Veto a homossexuais assumidos no Exército dos EUA é mantido

Republicanos votam contra medida e impedem fim da proibição, prejudicando planos democratas

Reuters

09 de dezembro de 2010 | 21h02

WASHINGTON - A lei que derruba a proibição de homossexuais nas Forças Armadas americanas não passou pelo Senado dos EUA nesta quinta-feira, 9, graças aos parlamentares republicanos, que votaram contra a medida, apoiada pela Casa Branca.

 

Com 57 votos a favor e 40 contra, os democratas não conseguiram os 60 votos necessários para acabar com a medida chamada "Don't Ask, Don't Tell", em vigor há 17 anos.
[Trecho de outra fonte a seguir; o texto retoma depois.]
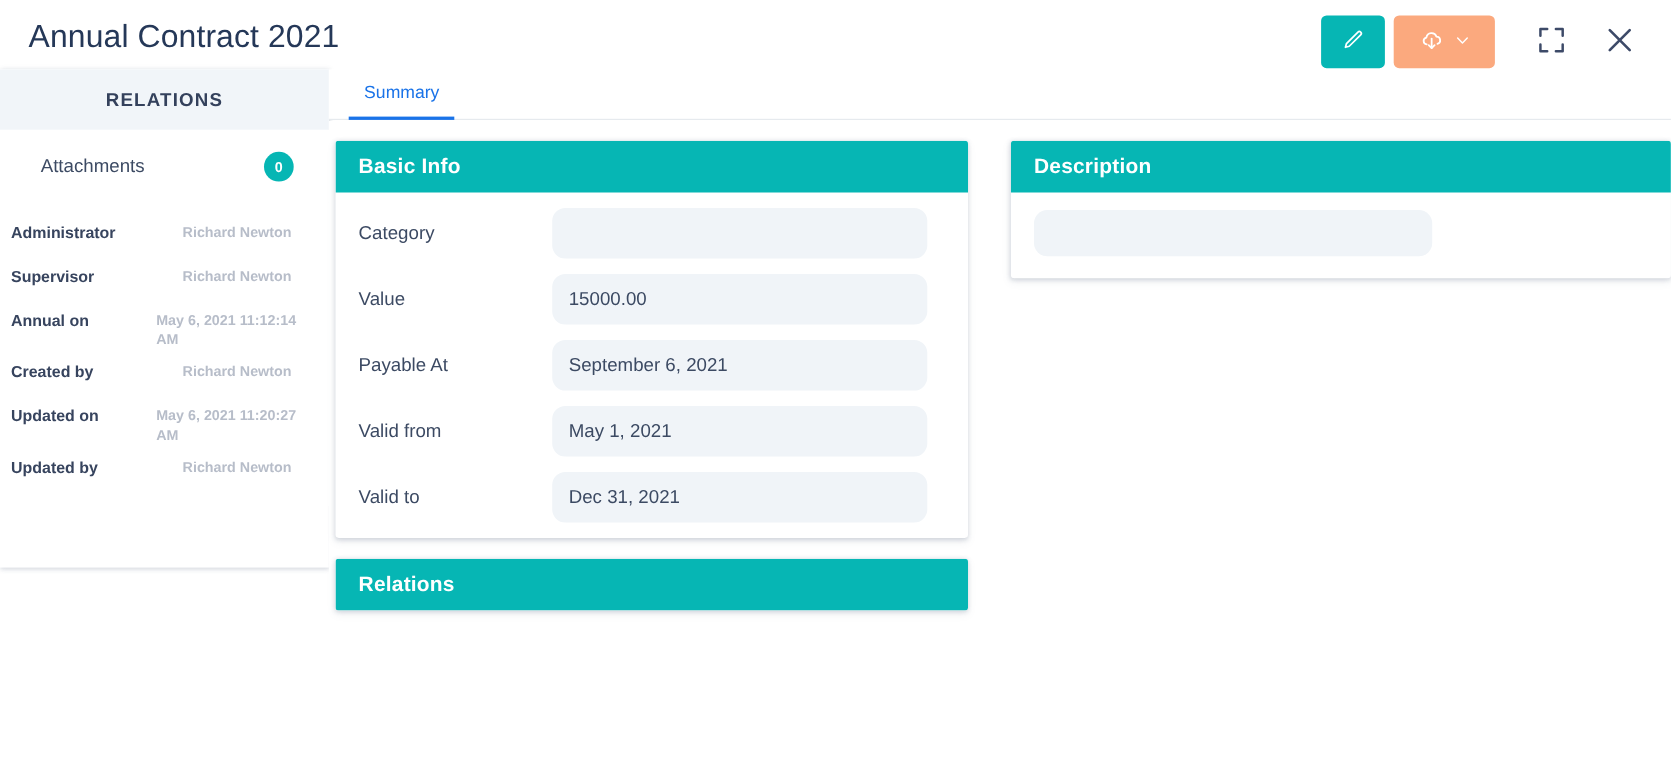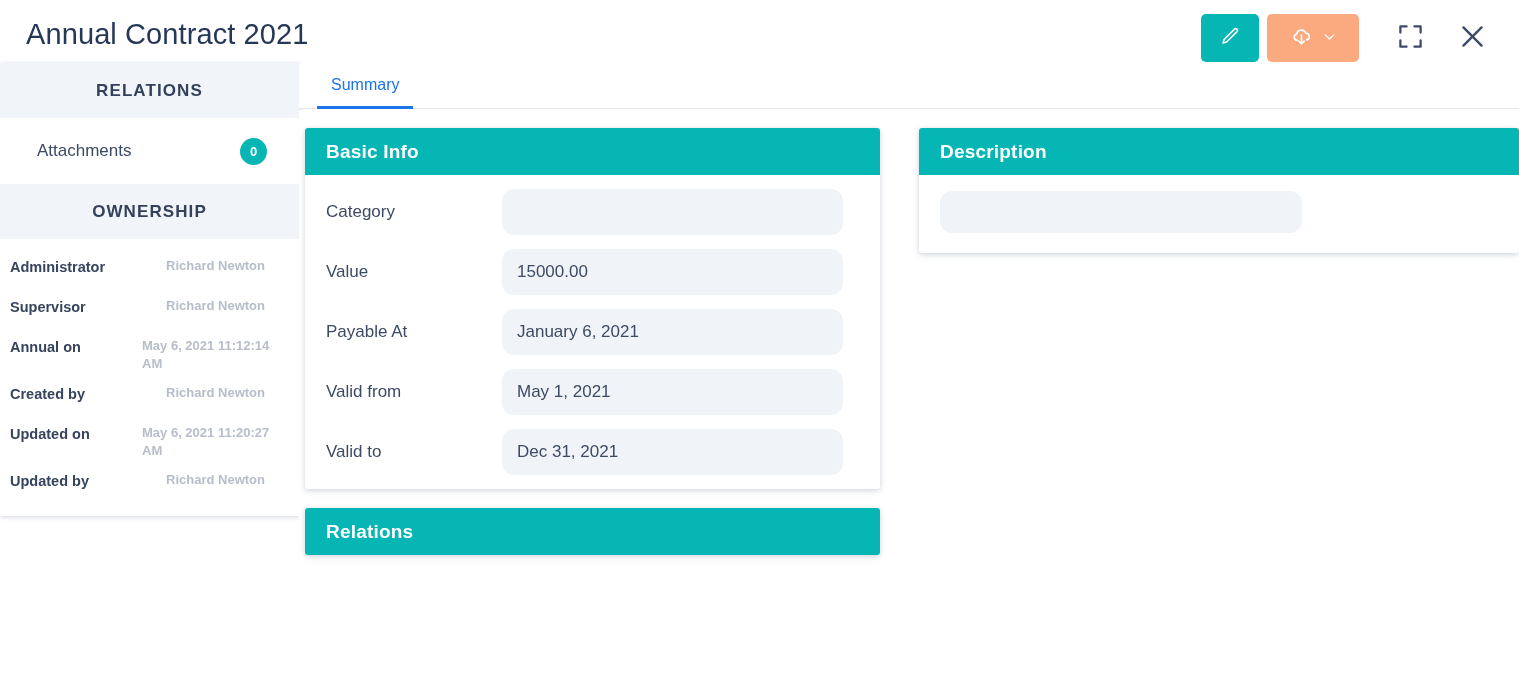--- a/index.html
+++ b/index.html
@@ -329,7 +329,6 @@
       <span class="badge-count">0</span>
     </div>
 
-    <div class="side-section-head">OWNERSHIP</div>
 
     <div class="ownership-table">
         <div class="own-row">

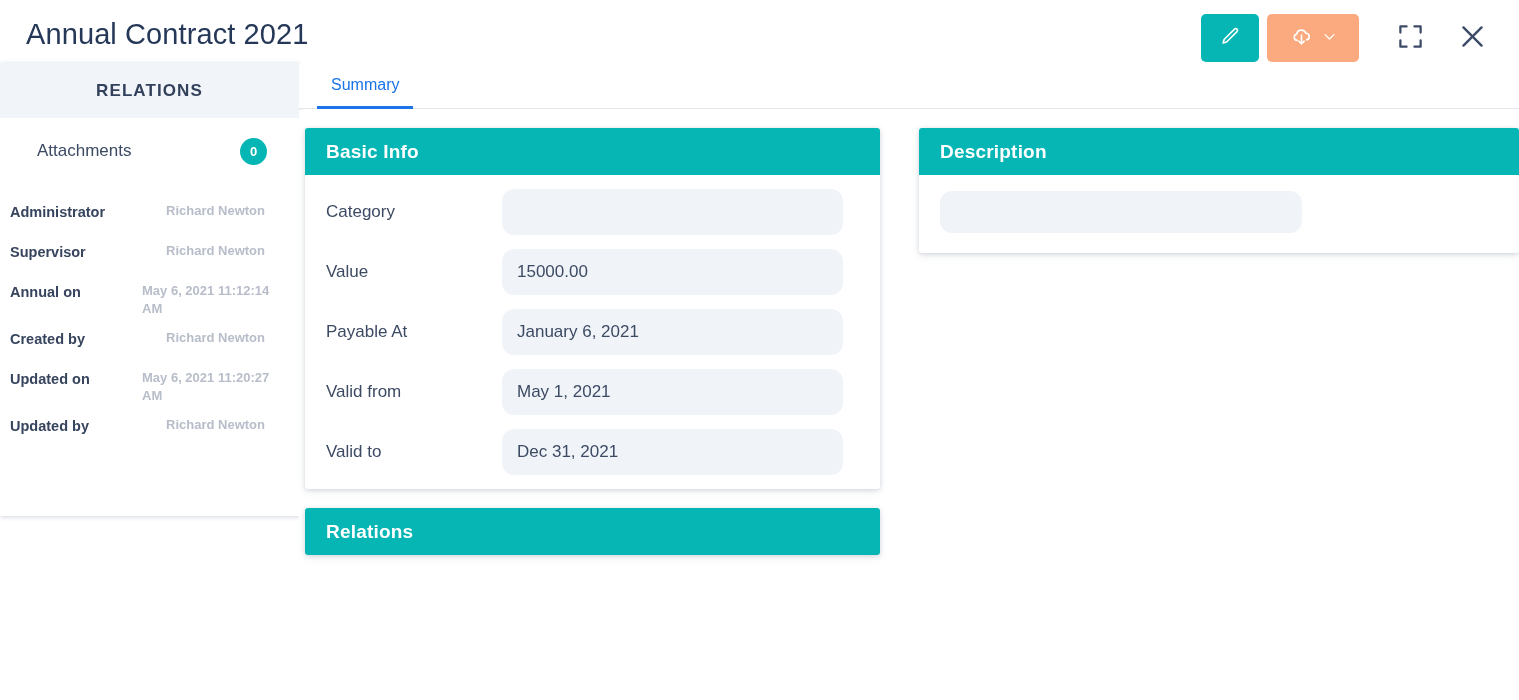--- a/index.html
+++ b/index.html
@@ -378,7 +378,7 @@
           </div>
           <div class="field-row">
             <div class="field-label">Payable At</div>
-            <div class="field-value">January 6, 2021</div>
+            <div class="field-value">September 6, 2021</div>
           </div>
           <div class="field-row">
             <div class="field-label">Valid from</div>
A lei impede que homossexuais assumidos sirvam como militares.

 

O tempo para que os democratas passem a medida está se esgotando. No ano que vem, os republicanos serão maioria na Câmara dos Representantes e reduzirão a vantagem democrata no Senado, diminuindo drasticamente as chances de o veto aos homossexuais cair.

 

Ao menos 13 mil pessoas foram expulsas das Forças Armadas por conta da lei. Os homossexuais podem servir como militares contando que mantenham sua orientação em segredo. A lei foi implementada em 1993, durante o mandato de Bill Clinton.

 

O presidente Barack Obama prometeu acabar com a lei quando assumiu o poder, em 2009. Desde então, porém, ele tem enfrentado grande resistência para derrubar a proibição. John McCain, que concorreu à Casa Branca pelos republicanos em 2008 e teve Obama como adversário, é o principal opositor ao fim da lei. McCain é um ex-piloto da Marinha e foi prisioneiro na Guerra do Vietnã.